Many people didn't remember the above-mentioned properties of Hermite splines and tried to work out the actual polynomial. Most of these folks started writing out the Hermite basis matrix (those of you who remembered it correctly are out of control) and deriving the polynomial. For the record, the correct polynomial is:

  P(t) = (m0 + m1) * t^3 - (2 * m0 + m1) * t^2 + m0 * t

Getting that right was worth full credit and the respect of your TA. Slight errors in remembering the matrix were just -1 point, more egregious matrix errors were -5 or more, depending on whether it looked like you had the right idea but forgot the details or whether you seemed to be just writing out something similar to the correct matrix to try to get a few points.

3b

There were two main things to figure out for this part of the question. The first was that if we want to have a function that was defined over the range 0 - 1 to be defined over the range 0 - 1/2, we can compute f(2t) rather than f(t). However right or wrong your answer in the first part of the quesion was, making sounds along these lines was worth about three points.

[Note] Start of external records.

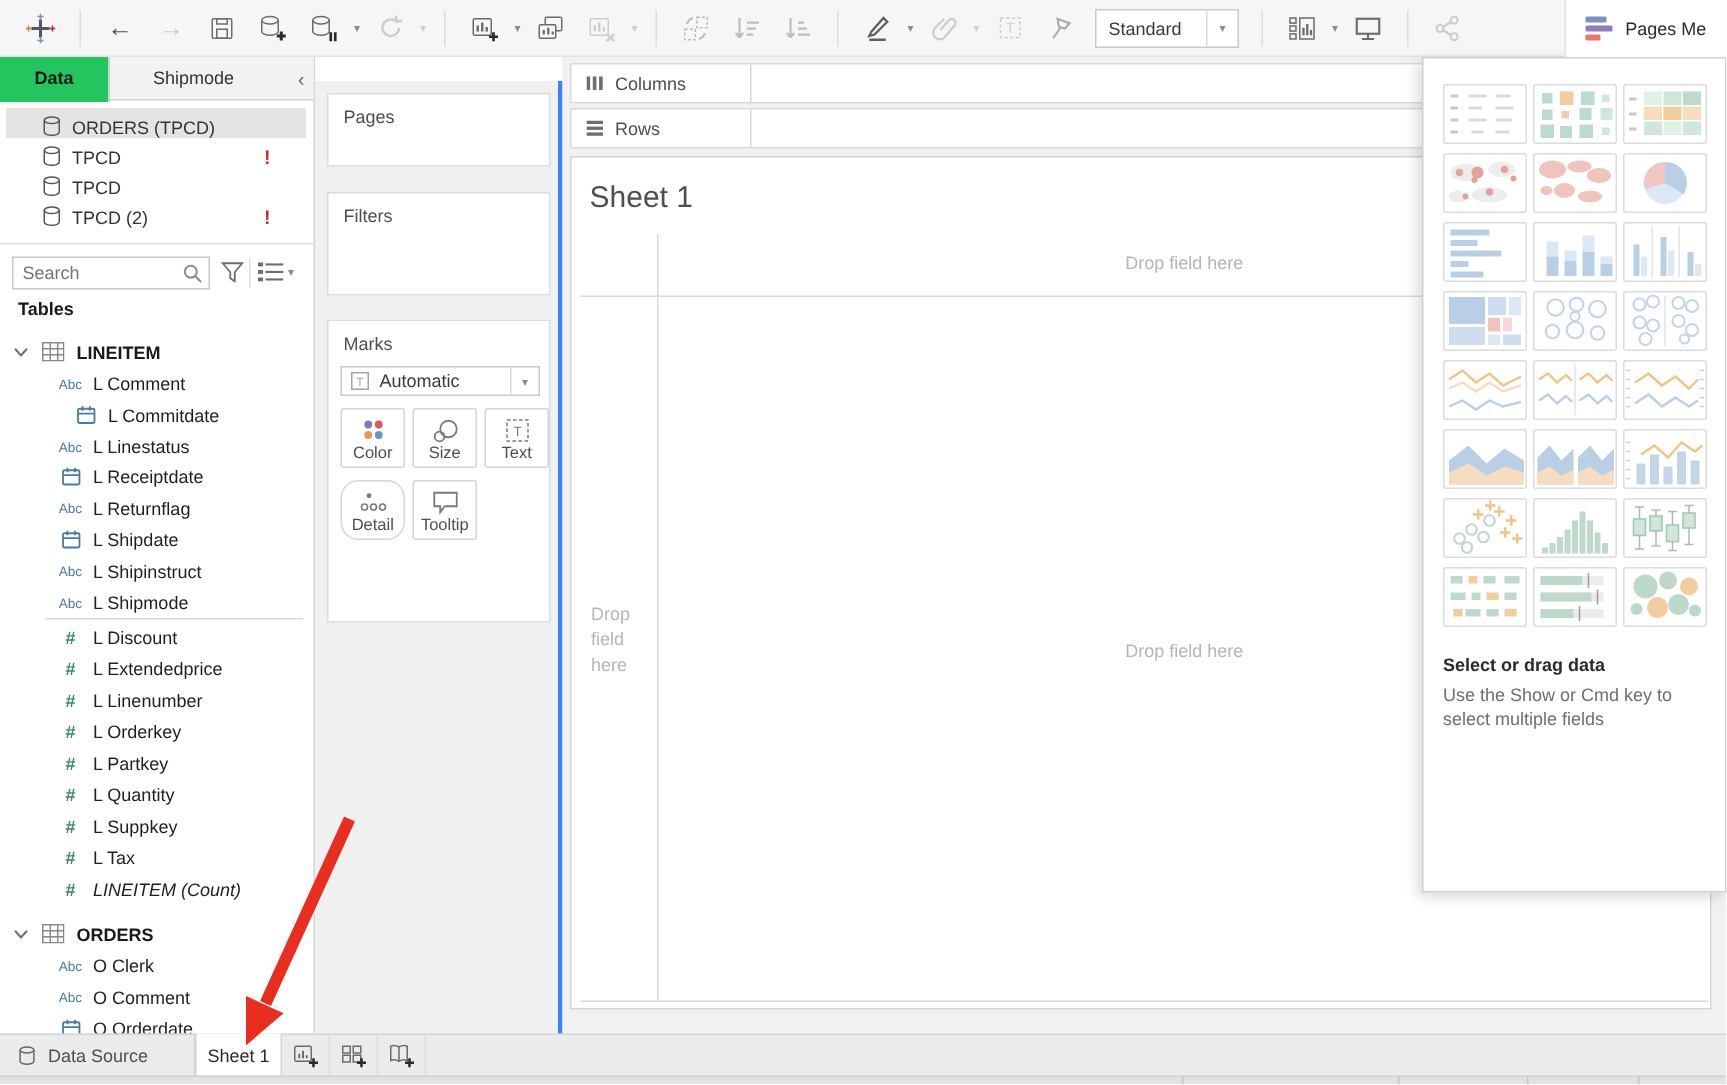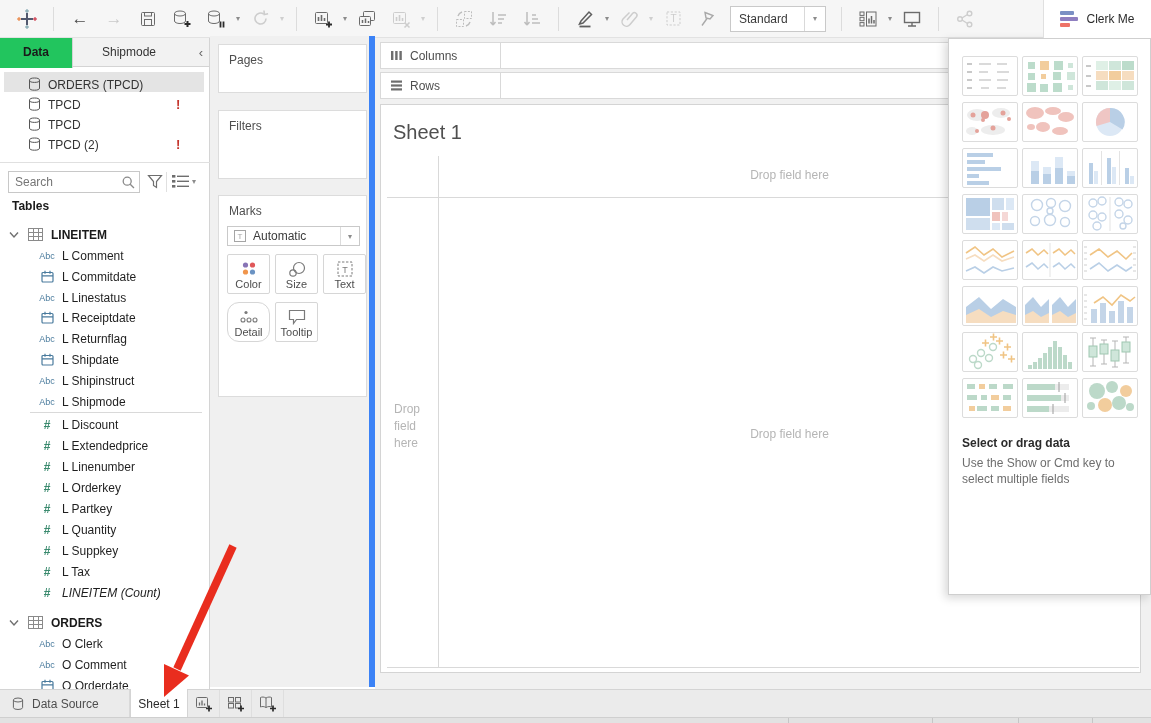"Clerk Me" span { text: Clerk -> Pages }
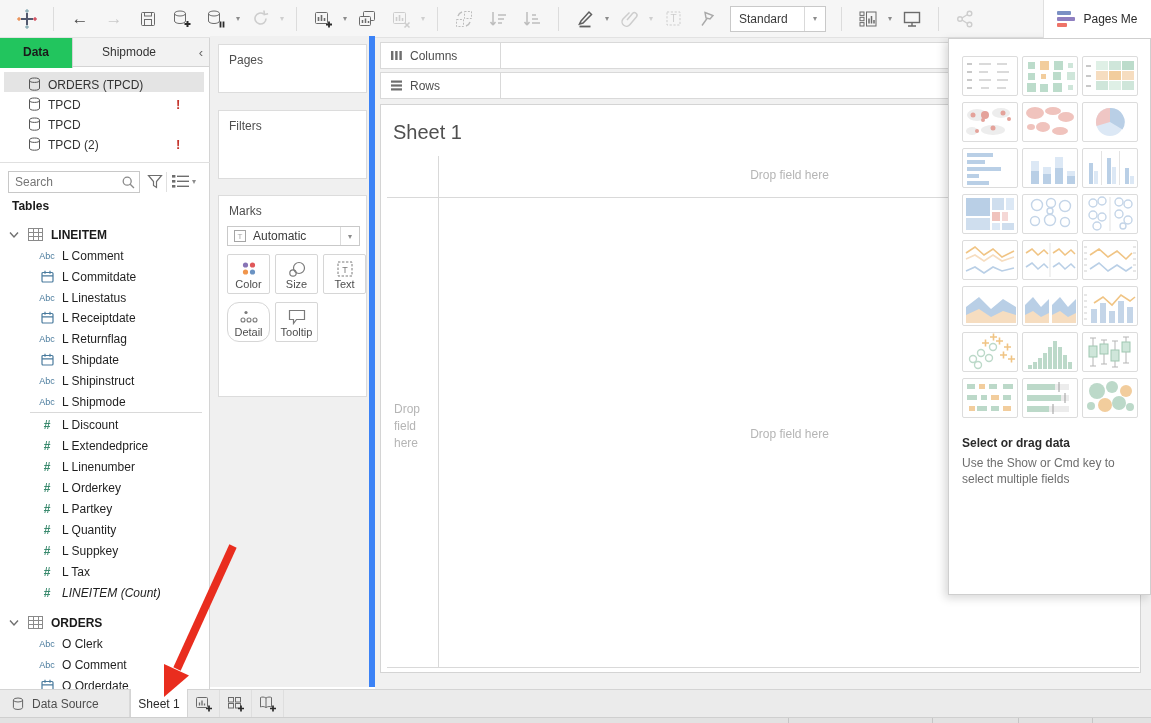"Pages" #cards { border-right: 6px solid #3b82f6 -> 3px solid #3b82f6; top: 36px -> 54px }
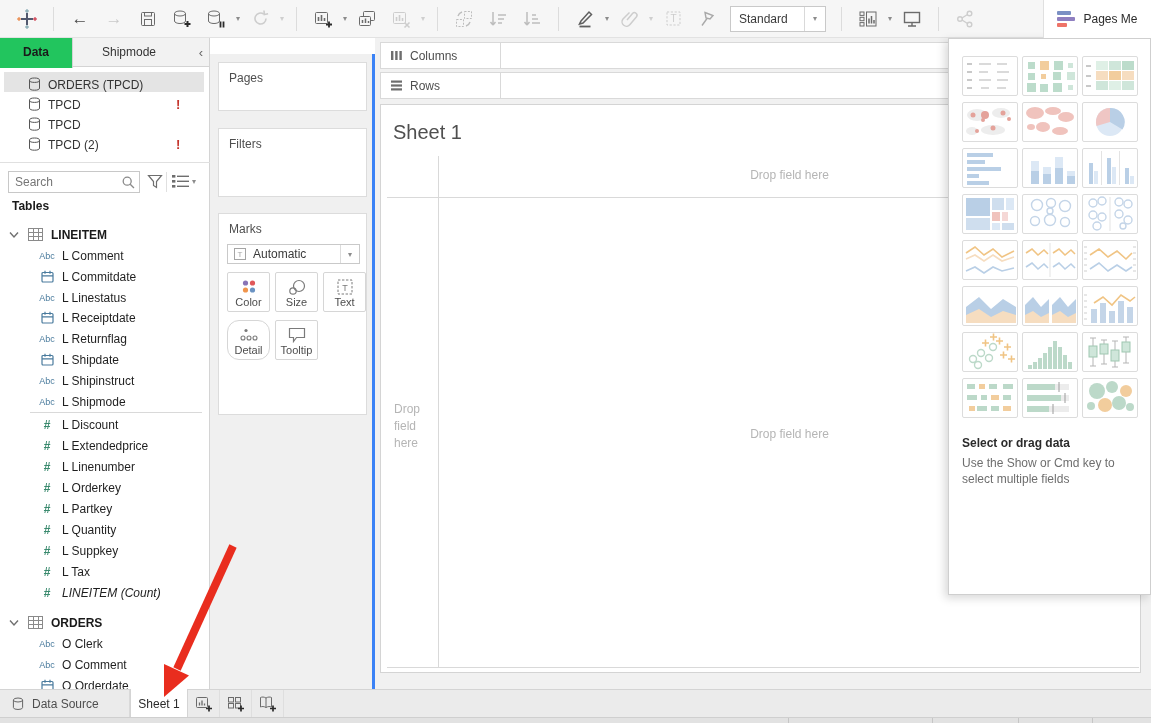"L Commitdate" div.fieldrow { padding-left: none -> 10px }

The other thing to realize was that if we want the derivatives of this function to match up with the derivatives we're given (m0, m1/2, m1, etc.), we need to divide the function by two. (By the chain rule, what is the derivative of f(2t), etc...) Given that, the correct answer is the following.

For t between 0 and .5, compute:

  P(t) = .5 * m0 * H2(2t) + .5 * m1/2 * H3(t)

Similarly for other values of t. (e.g. t between .5 and 1, compute f(2t - 1), etc.)

Forgetting to scale by 1/2 was -2 points. Other creative but incorrect solutions could get partial credit, depending on how reasonable they were.